Abstract Views: 258  |  PDF Views: 2

Authors

Shivappa M. Metagar
Department of ECE, Dr. P.G. Halakatti Engg. College, Bijapur, India
Mohammed Fayaz
Department of ECE, BTLIT, Bangalore, India
Bhootaleppa P. Savukar
Department of ECE, Dr. P.G. Halakatti Engg. College, Bijapur, India

Abstract


In the Networking field maintaining the secret is very important from hackers and some business field also it's very important, we have to send some sensitive data to some other third persons that time its normal to hacking and leaking the original data for that we have to use some technique to maintaining secret. A data distributor has given sensitive data to a set of supposedly trusted agents.
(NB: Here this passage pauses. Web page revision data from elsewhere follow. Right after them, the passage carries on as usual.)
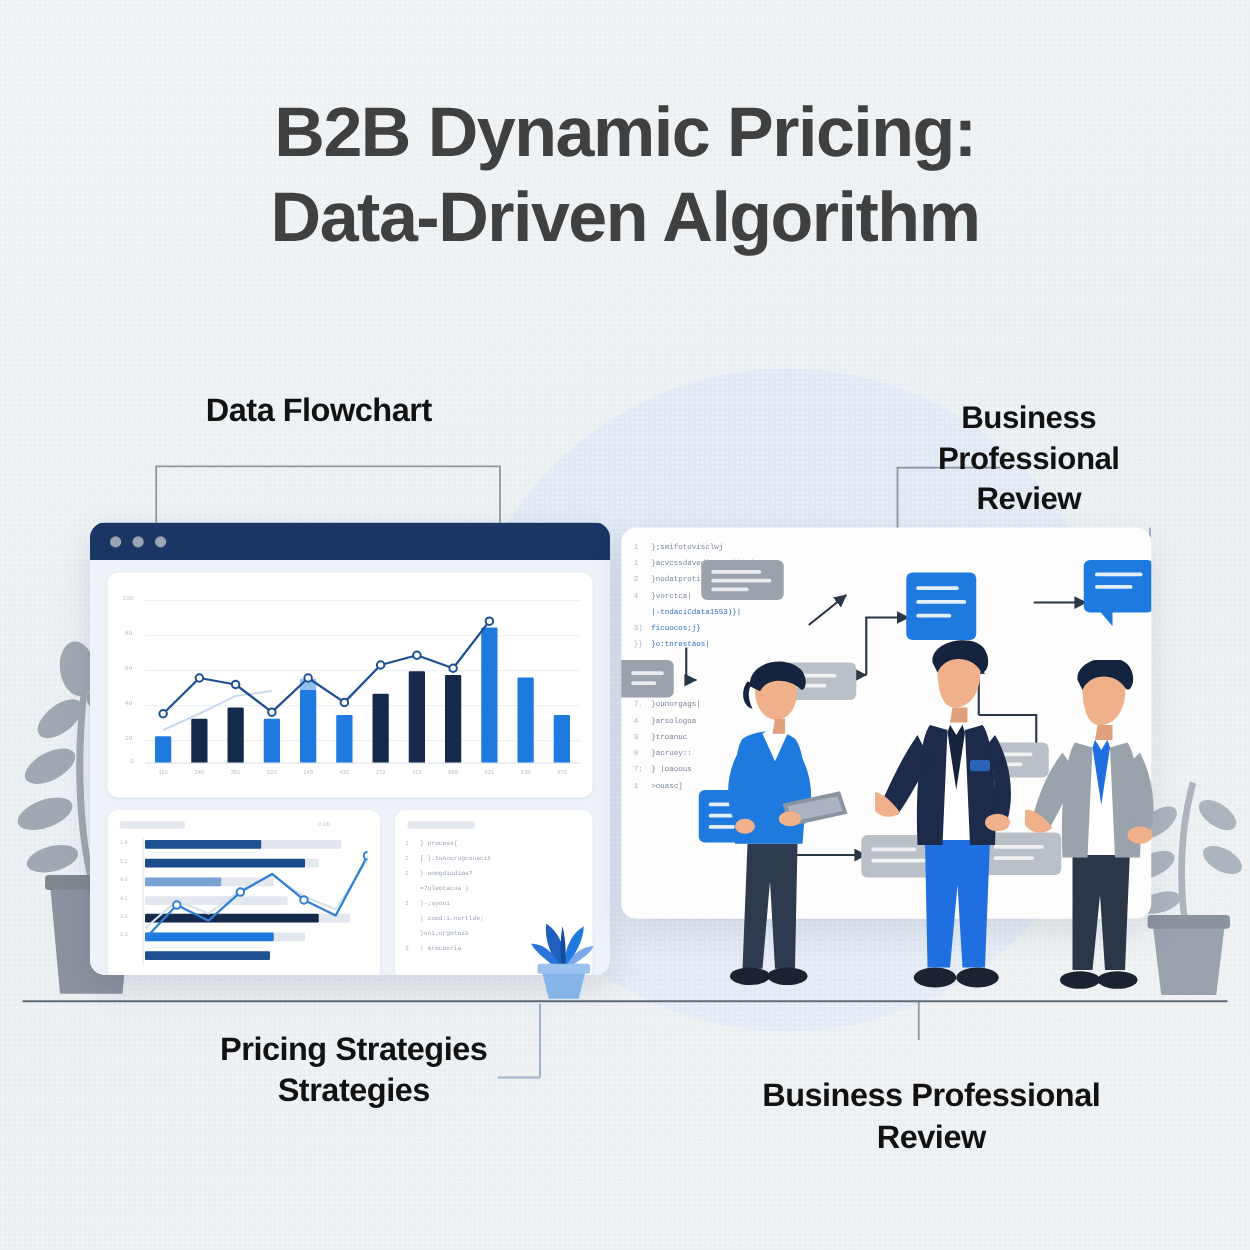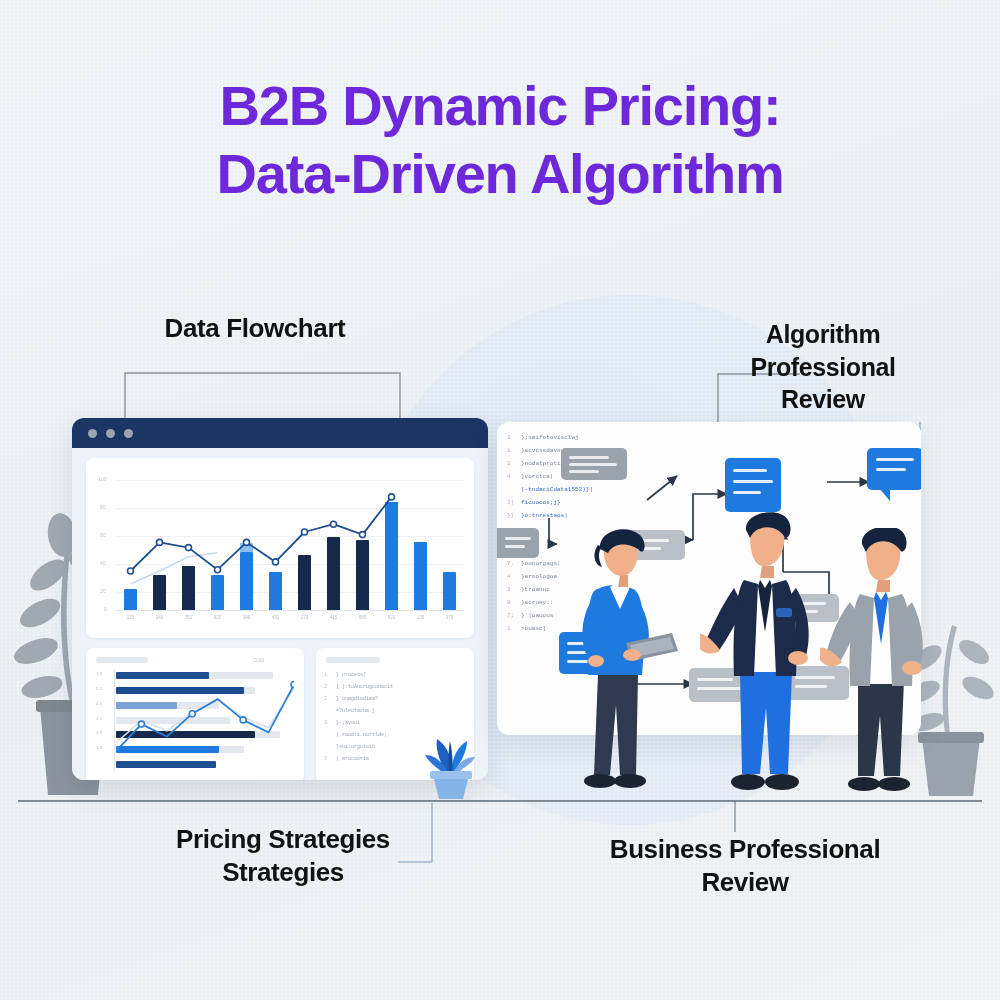--- a/index.html
+++ b/index.html
@@ -26,7 +26,7 @@
   
   .title{
     left:0;top:72px;width:1000px;text-align:center;
-    font-size:56px;line-height:1.22;font-weight:700;color:#6d28d9;
+    font-size:56px;line-height:1.22;font-weight:700;color:#404040;
     letter-spacing:-1.2px;
   }
   .title .l2{display:block;}

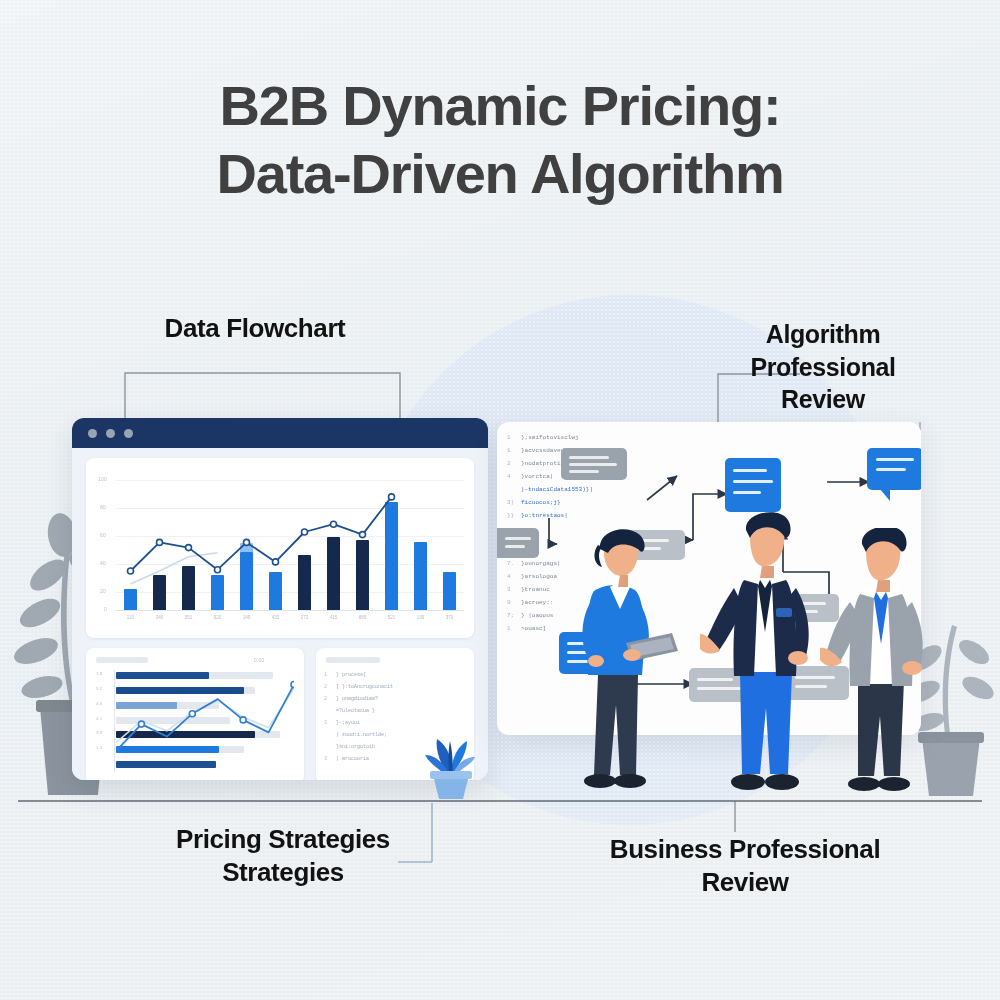--- a/index.html
+++ b/index.html
@@ -489,7 +489,7 @@
   </div>
 
   <div class="abs callout" id="label-review-top">
-    <span class="cl">Algorithm</span>
+    <span class="cl">Business</span>
     <span class="cl">Professional</span>
     <span class="cl">Review</span>
   </div>

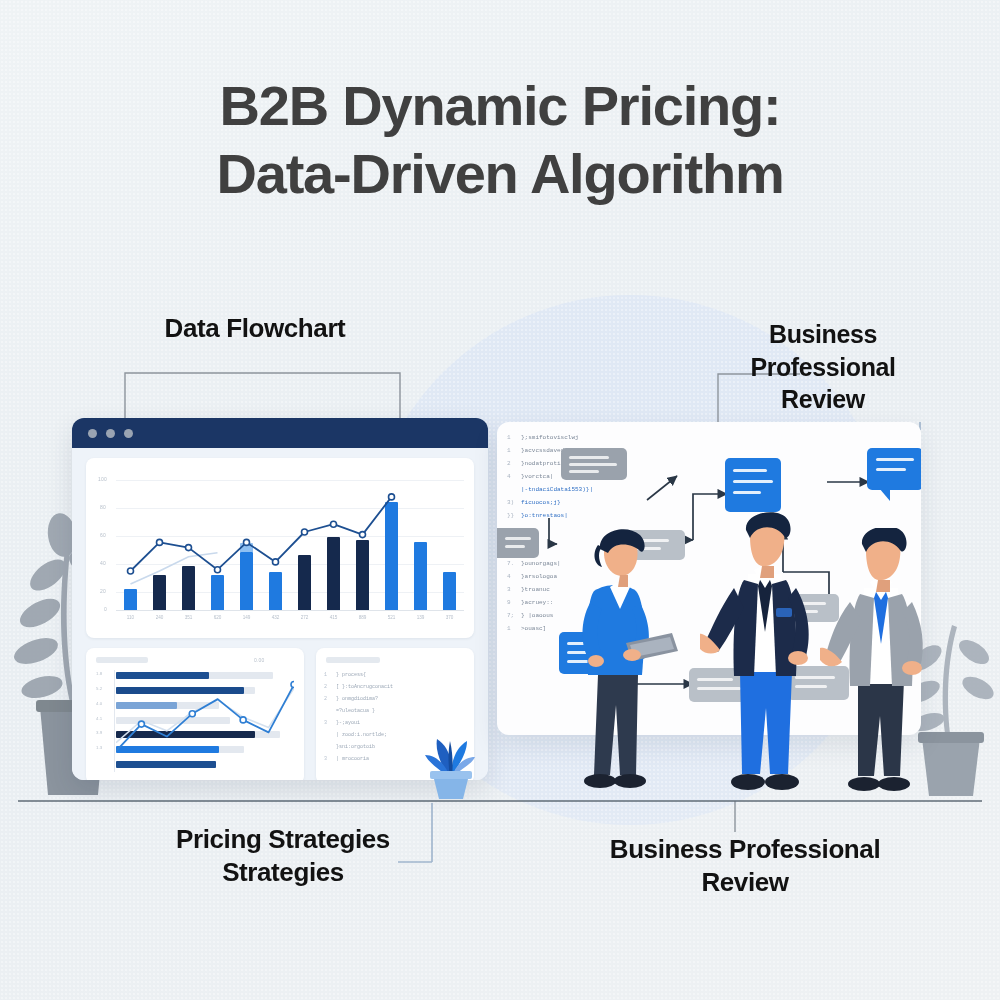--- a/index.html
+++ b/index.html
@@ -37,7 +37,7 @@
   #label-dashboard{left:120px;top:312px;width:270px;text-align:center;font-size:26px;line-height:1.28;}
   #label-review-top{left:733px;top:318px;width:180px;text-align:center;font-size:25px;line-height:1.3;}
   #label-flowchart{left:138px;top:823px;width:290px;text-align:center;font-size:26px;line-height:1.28;}
-  #label-review-bottom{left:580px;top:833px;width:330px;text-align:center;font-size:26px;line-height:1.28;}
+  #label-review-bottom{left:580px;top:860px;width:330px;text-align:center;font-size:26px;line-height:1.28;}
 
   
   .conn{stroke:#8d949c;stroke-width:1.4;fill:none;}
If the data distributor has given set of data to the third parties that data is leaked and found in a public/private domain then finding the guilty party is a nontrivial task to distributor. Traditionally, this leakage of data is handled by water marking technique which requires modification of data. If the watermarked copy is found at some unauthorized site then distributor can claim his ownership. To overcome the disadvantages of using watermark, data allocation strategies are used to improve the probability of identifying guilty third parties. In this project, we implement and analyse a guilt model that detects the agents using allocation strategies without modifying the original data. The guilty agent is one who leaks a portion of distributed data. The idea is to distribute the data intelligently to agents based on sample data request and explicit data request in order to improve the chance of detecting the guilty agents. The algorithms implemented using fake objects will improve the distributor chance of detecting guilty agents. It is observed that by minimizing the sum objective the chance of detecting guilty agents will increase. We also developed a framework for generating fake objects.

Keywords


Allocation Strategies, Data Leakage, Data Privacy, Fake Records, Leakage Model Sensitive Data, Fake Objects.